(Web document revisions)
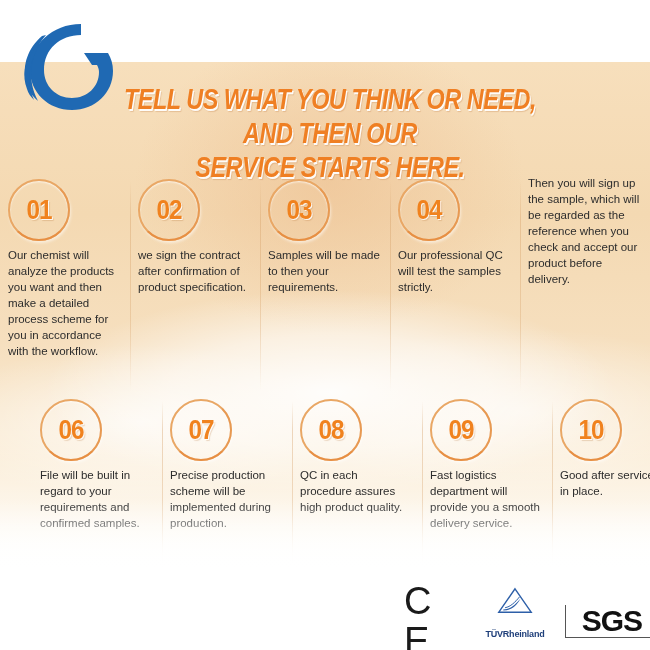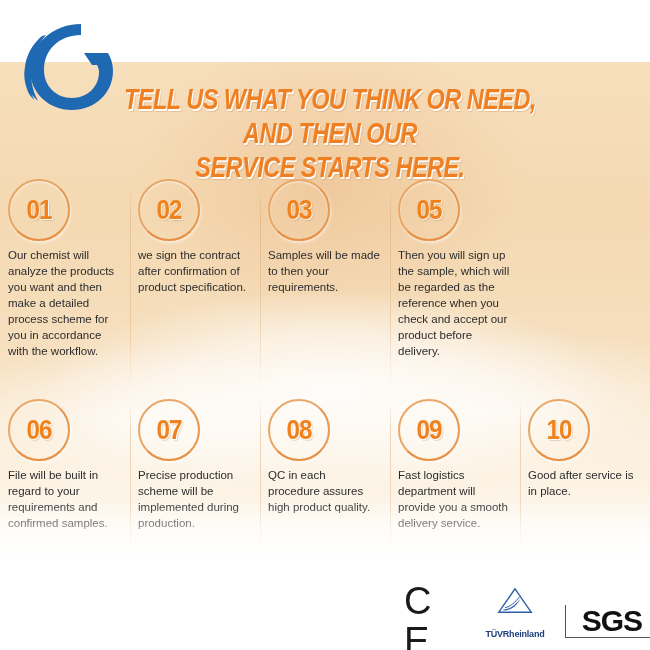--- a/index.html
+++ b/index.html
@@ -78,21 +78,21 @@
     left: 0;
     top: 175px;
     width: 650px;
   }
   .row {
     display: flex;
     width: 548px;
     position: relative;
   }
   .row-1 { height: 220px; }
-  .row-2 { height: 175px; }
+  .row-2 { height: 175px; padding-left: 32px; }
 
   .cell {
     position: relative;
     width: 130px;
     box-sizing: border-box;
     padding: 0 10px 0 8px;
   }
   .cell + .cell::before {
     content: "";
     position: absolute;
@@ -232,22 +232,25 @@
         <div class="step-text">we sign the contract after confirmation of product specification.</div>
       </div>
       <div class="cell">
         <div class="badge">
           <span class="badge-num">03</span>
         </div>
         <div class="step-text">Samples will be made to then your requirements.</div>
       </div>
       <div class="cell">
         <div class="badge">
-          <span class="badge-num">05</span>
-        </div>
+          <span class="badge-num">04</span>
+        </div>
+        <div class="step-text">Our professional QC will test the samples strictly.</div>
+      </div>
+      <div class="cell">
         <div class="step-text">Then you will sign up the sample, which will be regarded as the reference when you check and accept our product before delivery.</div>
       </div>
     </div>
 
     <div class="row row-2">
       <div class="cell">
         <div class="badge">
           <span class="badge-num">06</span>
         </div>
         <div class="step-text">File will be built in regard to your requirements and confirmed samples.</div>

Task: Print all the entries again exactly as written, but without the pictures.

Finished exercise:
--- a/index.html
+++ b/index.html
@@ -78,21 +78,21 @@
     left: 0;
     top: 175px;
     width: 650px;
   }
   .row {
     display: flex;
     width: 548px;
     position: relative;
   }
   .row-1 { height: 220px; }
-  .row-2 { height: 175px; }
+  .row-2 { height: 175px; padding-left: 32px; }
 
   .cell {
     position: relative;
     width: 130px;
     box-sizing: border-box;
     padding: 0 10px 0 8px;
   }
   .cell + .cell::before {
     content: "";
     position: absolute;
@@ -232,22 +232,25 @@
         <div class="step-text">we sign the contract after confirmation of product specification.</div>
       </div>
       <div class="cell">
         <div class="badge">
           <span class="badge-num">03</span>
         </div>
         <div class="step-text">Samples will be made to then your requirements.</div>
       </div>
       <div class="cell">
         <div class="badge">
-          <span class="badge-num">05</span>
-        </div>
+          <span class="badge-num">04</span>
+        </div>
+        <div class="step-text">Our professional QC will test the samples strictly.</div>
+      </div>
+      <div class="cell">
         <div class="step-text">Then you will sign up the sample, which will be regarded as the reference when you check and accept our product before delivery.</div>
       </div>
     </div>
 
     <div class="row row-2">
       <div class="cell">
         <div class="badge">
           <span class="badge-num">06</span>
         </div>
         <div class="step-text">File will be built in regard to your requirements and confirmed samples.</div>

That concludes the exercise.